By the 12th week of summer, my true love gave to me:
One new old house in midtown
Two AC unit repairs (including a brand new unit for one of them!)
Three fridge failures (still working on resolving that one--but it's under warranty! Whew!)
Four family members heading to Chicago for a fake vacation this coming weekend/week. (Brooklyn's next GI clinic checkup is next week, and since we haven't been able to stray too far from Chicago or out of phone range this summer in the event that we might get the call we've been waiting for, we figured if you can't beat 'em, join 'em...)
Five years old and ready to start Kindergarten in eleven days--that's Rhet!
And a partridge in a pear tree...and by partridge, I mean Brooklyn...and by pear tree, I mean a new diagnosis.
I'll expand on that one...
(And it's going to be long, sorry about that. I owe you a long post!)
Back in May, Brooklyn and I made a quick 24-hr trip to Chicago for her GI clinic checkup. While we we were there, they took labs, checked her out, and issued her a new PELD score. To refresh your memory, the PELD score stands for Pediatric End-Stage Liver Disease. The transplant list isn't a "waiting list" where the person at the top of the list gets a liver and you move up in line and take your turn. Instead, your PELD score ranks your "priority." The higher the number (up to 40), the higher your priority over lower numbers. There are more factors involved when a liver becomes available, such as your blood type or whether the liver is a good "match" for your body, but the PELD gives you first dibs. We've been on the list for 6 months, sittin pretty in the lower middle. Someone could be listed today and jump to the top. It all depends on your PELD score.
Brooklyn started out in February with a PELD of 13. Her bilirubin (one of the numbers involved in determining her PELD score) had risen by the time we came in March/April for her hernia surgery--it had been steadily, almost rapidly rising at times since we had seen her first labs back in October. Then, something strange happened in May. For the first time, her bilirubin had dropped. It was enough to make her PELD score drop, although the change wasn't significant. They gave her a new PELD score of 12.
(They are required to re-PELD every 3 months. We get labs done every 6 weeks--if the numbers are significantly worse, they will request a new ["better"/worse] PELD score. If the labs numbers are the same or better, they just wait it out until they get worse or until they are required to re-score.)
So I came home in May a little bummed. Why had we rushed with all that lightning speed back in the fall only to be sitting around six months later, stable and waiting? Liver failure is so weird. Compared to you or me, Brooklyn is a very sick little girl. Compared to other kiddos in liver failure, she's not sick enough to take top priority. It feels so strange to be hoping for a "better"/worse score. Like, if she's going to be very sick, let's be very very sick really quickly for as short a time as possible so that she can get her transplant and be healed! I know, this transplant world is so weird.

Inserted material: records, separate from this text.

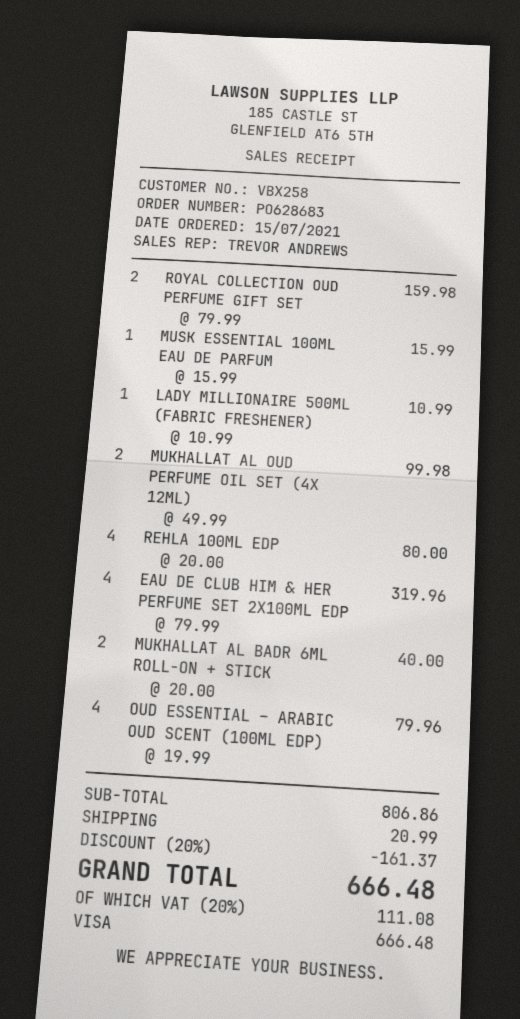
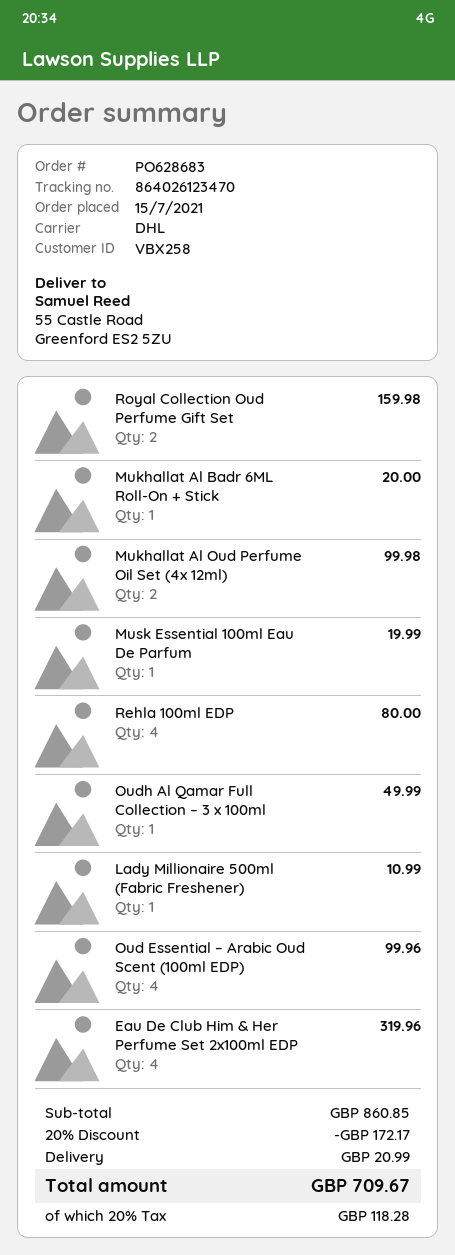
MUSK ESSENTIAL 100ML EAU DE PARFUM: 1 for 15.99 -> 1 for 19.99
MUKHALLAT AL BADR 6ML ROLL-ON + STICK: 2 for 40.00 -> 1 for 20.00
OUD ESSENTIAL – ARABIC OUD SCENT (100ML EDP): 4 for 79.96 -> 4 for 99.96
Oudh Al Qamar Full Collection – 3 x 100ml: none -> 1 for 49.99
subtotal: 806.86 -> 860.85
discount: 20% = 161.37 -> 20% = 172.17
tax: 20% = 111.08 -> 20% = 118.28
total: 666.48 -> 709.67

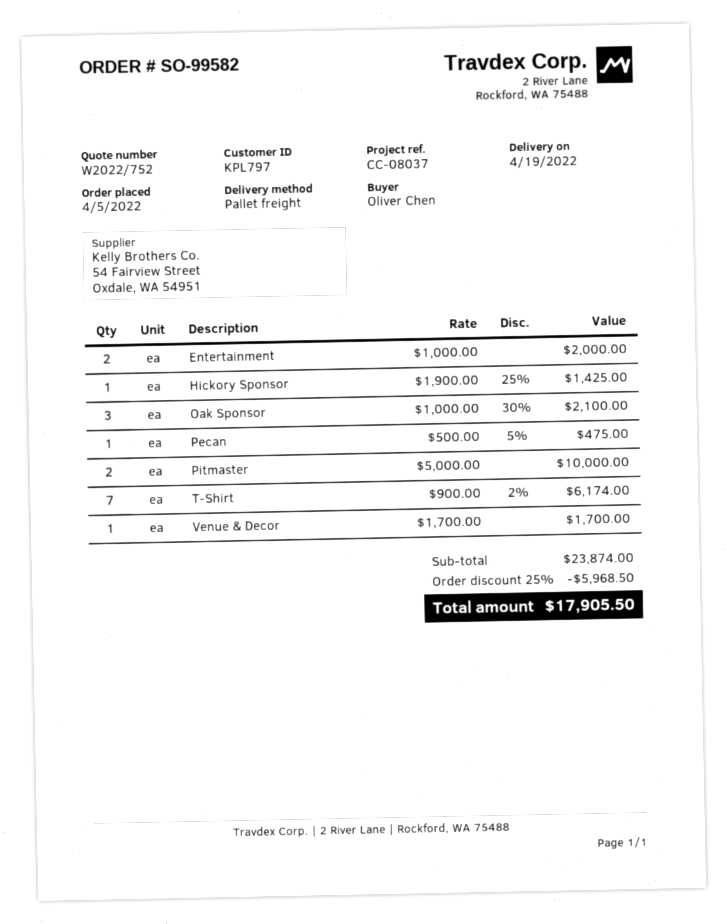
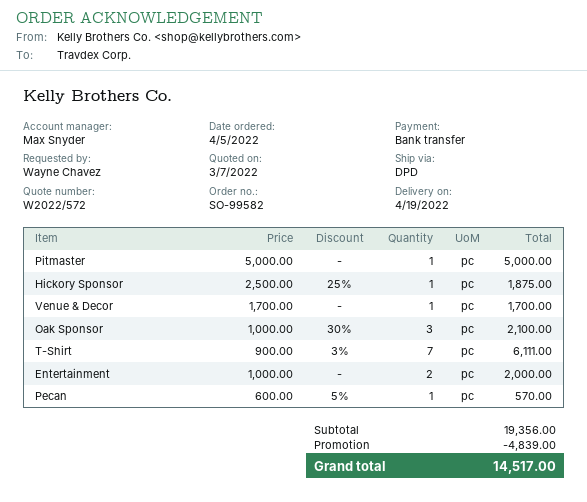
quote number: W2022/752 -> W2022/572
ordered by: Oliver Chen -> Wayne Chavez
shipping method: pallet freight -> DPD
Hickory Sponsor: 1 x 1900.00 - 25% = 1425.00 -> 1 x 2500.00 - 25% = 1875.00
Pecan: 1 x 500.00 - 5% = 475.00 -> 1 x 600.00 - 5% = 570.00
Pitmaster: 2 x 5000.00 = 10000.00 -> 1 x 5000.00 = 5000.00
T-Shirt: 7 x 900.00 - 2% = 6174.00 -> 7 x 900.00 - 3% = 6111.00
subtotal: 23874.00 -> 19356.00
discount: 5968.50 -> 4839.00
total: 17905.50 -> 14517.00

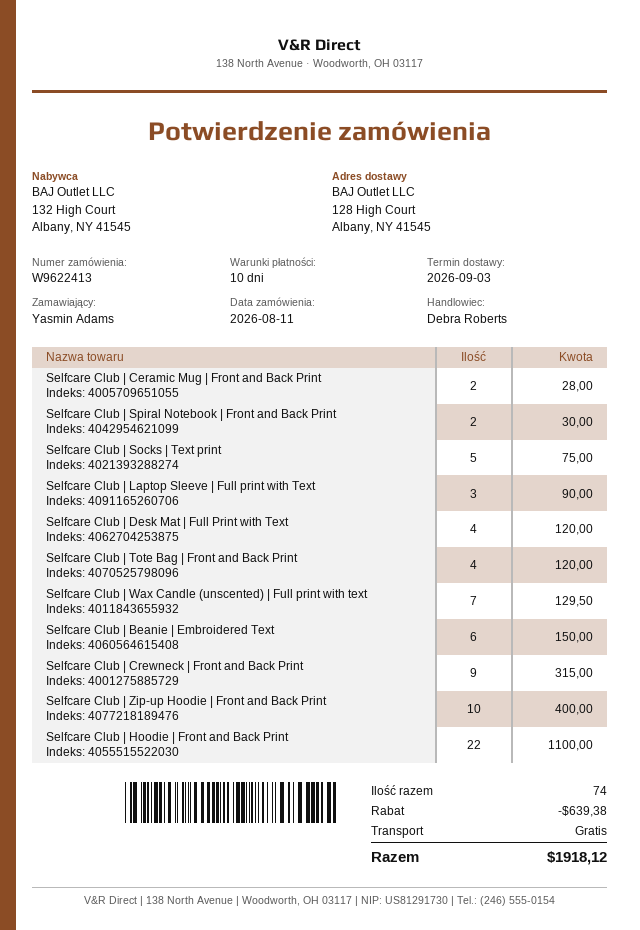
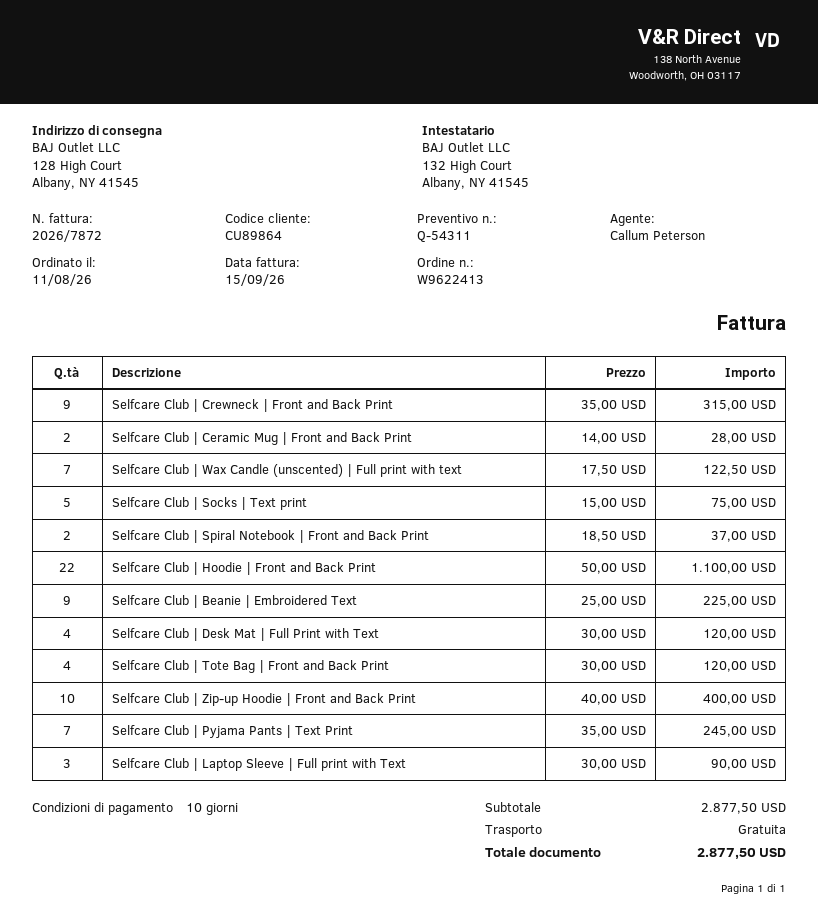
sales rep: Debra Roberts -> Callum Peterson
Selfcare Club | Spiral Notebook | Front and Back Print: 2 for 30.00 -> 2 for 37.00
Selfcare Club | Wax Candle (unscented) | Full print with text: 7 for 129.50 -> 7 for 122.50
Selfcare Club | Beanie | Embroidered Text: 6 for 150.00 -> 9 for 225.00
Selfcare Club | Pyjama Pants | Text Print: none -> 7 for 245.00
discount: 639.38 -> none
total: 1918.12 -> 2877.50

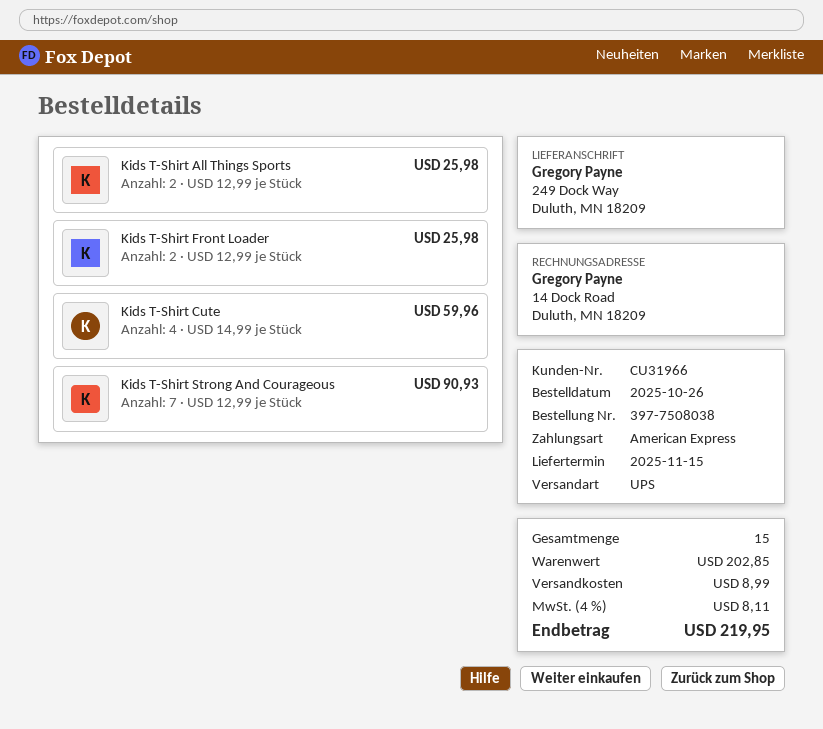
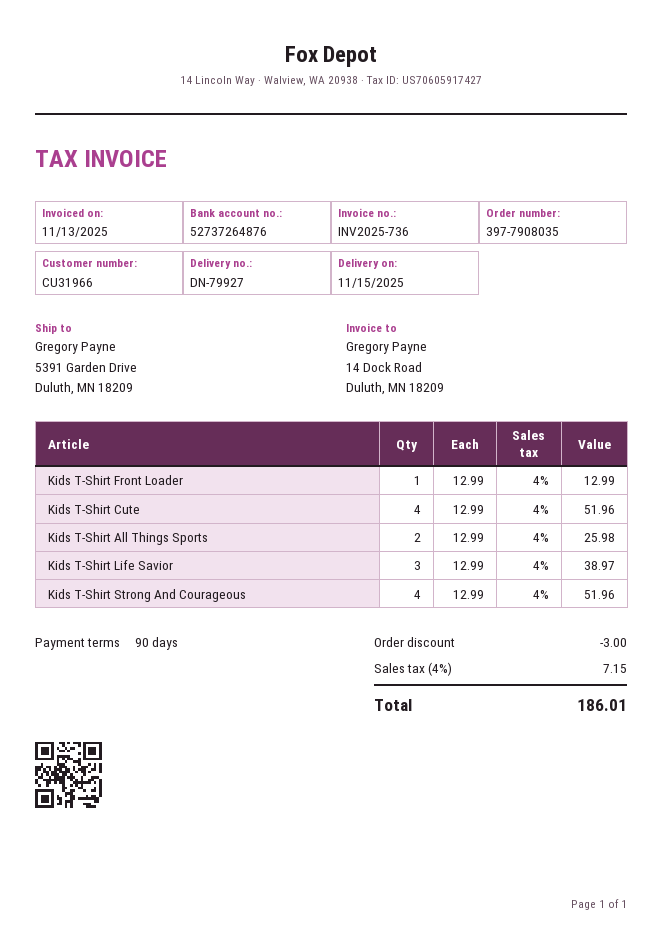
order number: 397-7508038 -> 397-7908035
ship to: 249 Dock Way, Duluth, MN 18209 -> 5391 Garden Drive, Duluth, MN 18209
Kids T-Shirt Front Loader: 2 x 12.99 = 25.98 -> 1 x 12.99 = 12.99
Kids T-Shirt Cute: 4 x 14.99 = 59.96 -> 4 x 12.99 = 51.96
Kids T-Shirt Strong And Courageous: 7 x 12.99 = 90.93 -> 4 x 12.99 = 51.96
Kids T-Shirt Life Savior: none -> 3 x 12.99 = 38.97
discount: none -> 3.00
shipping: 8.99 -> none
tax: 4% = 8.11 -> 4% = 7.15
total: 219.95 -> 186.01

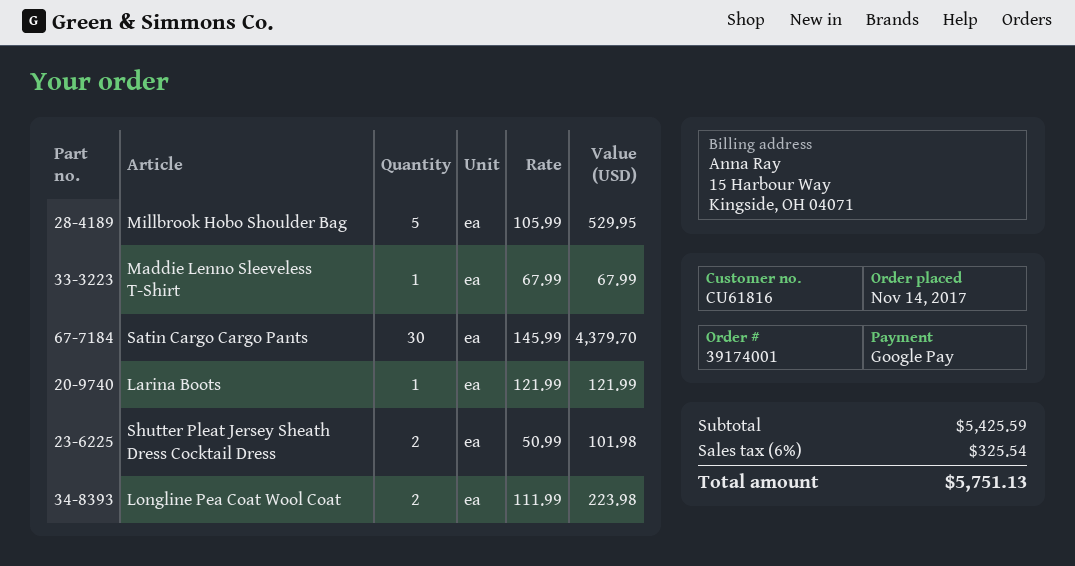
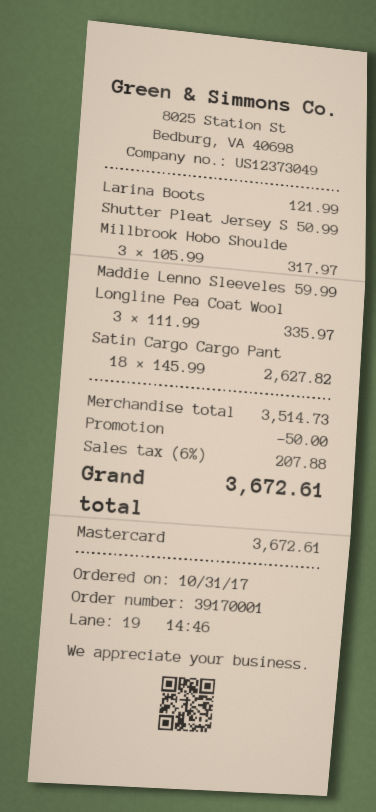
order number: 39174001 -> 39170001
order date: 2017-11-14 -> 2017-10-31
payment method: Google Pay -> Mastercard
Millbrook Hobo Shoulder Bag: 5 x 105.99 = 529.95 -> 3 x 105.99 = 317.97
Maddie Lenno Sleeveless T-Shirt: 1 x 67.99 = 67.99 -> 1 x 59.99 = 59.99
Satin Cargo Cargo Pants: 30 x 145.99 = 4379.70 -> 18 x 145.99 = 2627.82
Shutter Pleat Jersey Sheath Dress Cocktail Dress: 2 x 50.99 = 101.98 -> 1 x 50.99 = 50.99
Longline Pea Coat Wool Coat: 2 x 111.99 = 223.98 -> 3 x 111.99 = 335.97
subtotal: 5425.59 -> 3514.73
discount: none -> 50.00
tax: 6% = 325.54 -> 6% = 207.88
total: 5751.13 -> 3672.61

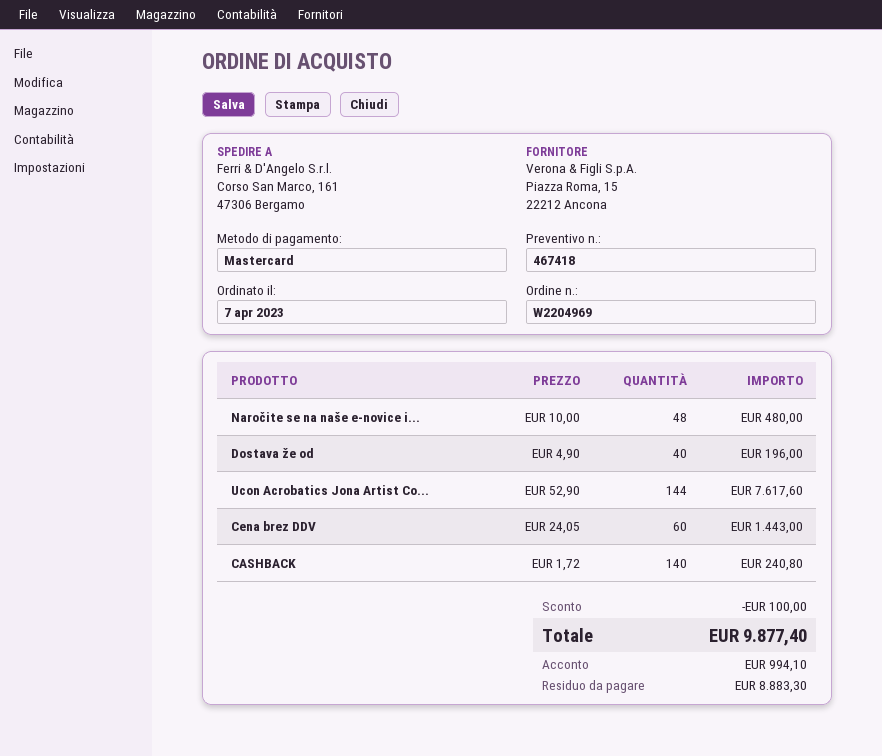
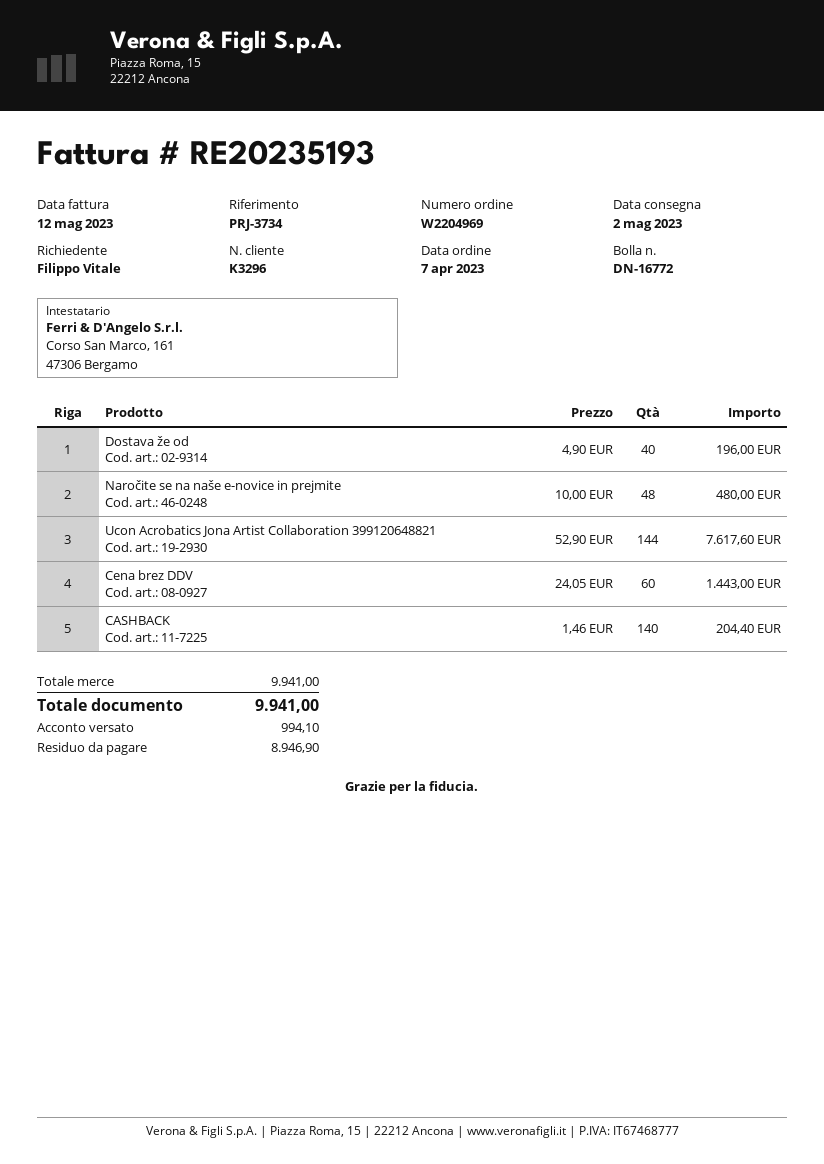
CASHBACK: 140 x 1.72 = 240.80 -> 140 x 1.46 = 204.40
discount: 100.00 -> none
total: 9877.40 -> 9941.00
balance: 8883.30 -> 8946.90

The doctors had also talked to me about something else. They were questioning her biliary atresia diagnosis. They wanted to take extra labs to do some genetic testing for a rare condition called
Alagille Syndrome. When they had done a CT scan immediately after her hernia surgery, they had found some abnormalities that had peaked their interest. They would send in the genetic test and wait for the results--if it came back positive, that gave some answers. If it came back negative, it didn't necessarily rule out the new diagnosis--the genetic test only tested certain markers.
I felt fear and discouragement when we arrived home in Memphis...what if this changed everything? What if a whole new can of worms or just a new can of uncertainty was opening? And Googling Alagille Syndrome (which is what every smart person should do when faced with a new diagnosis, right?) only made me feel worse. Biliary atresia is congenital, meaning Brooklyn was born with it--it wasn't passed on to her and she wouldn't pass it on. But Alagille Syndrome is a genetic disease...it would change the story about what had been and what will be...
A week later, Rhet finished up preschool, we moved to our new house, and we had plenty on our minds to keep us busy for awhile. (Including Brooklyn's 6-month post-placement report...can you believe she has been home for HALF A YEAR?! I am in awe. And 2015 is and always will be a blur.)
In July, the results of the test came back. Brooklyn tested positive for Alagille Syndrome. They were officially dropping biliary atresia from her diagnosis and changing it to ALGS.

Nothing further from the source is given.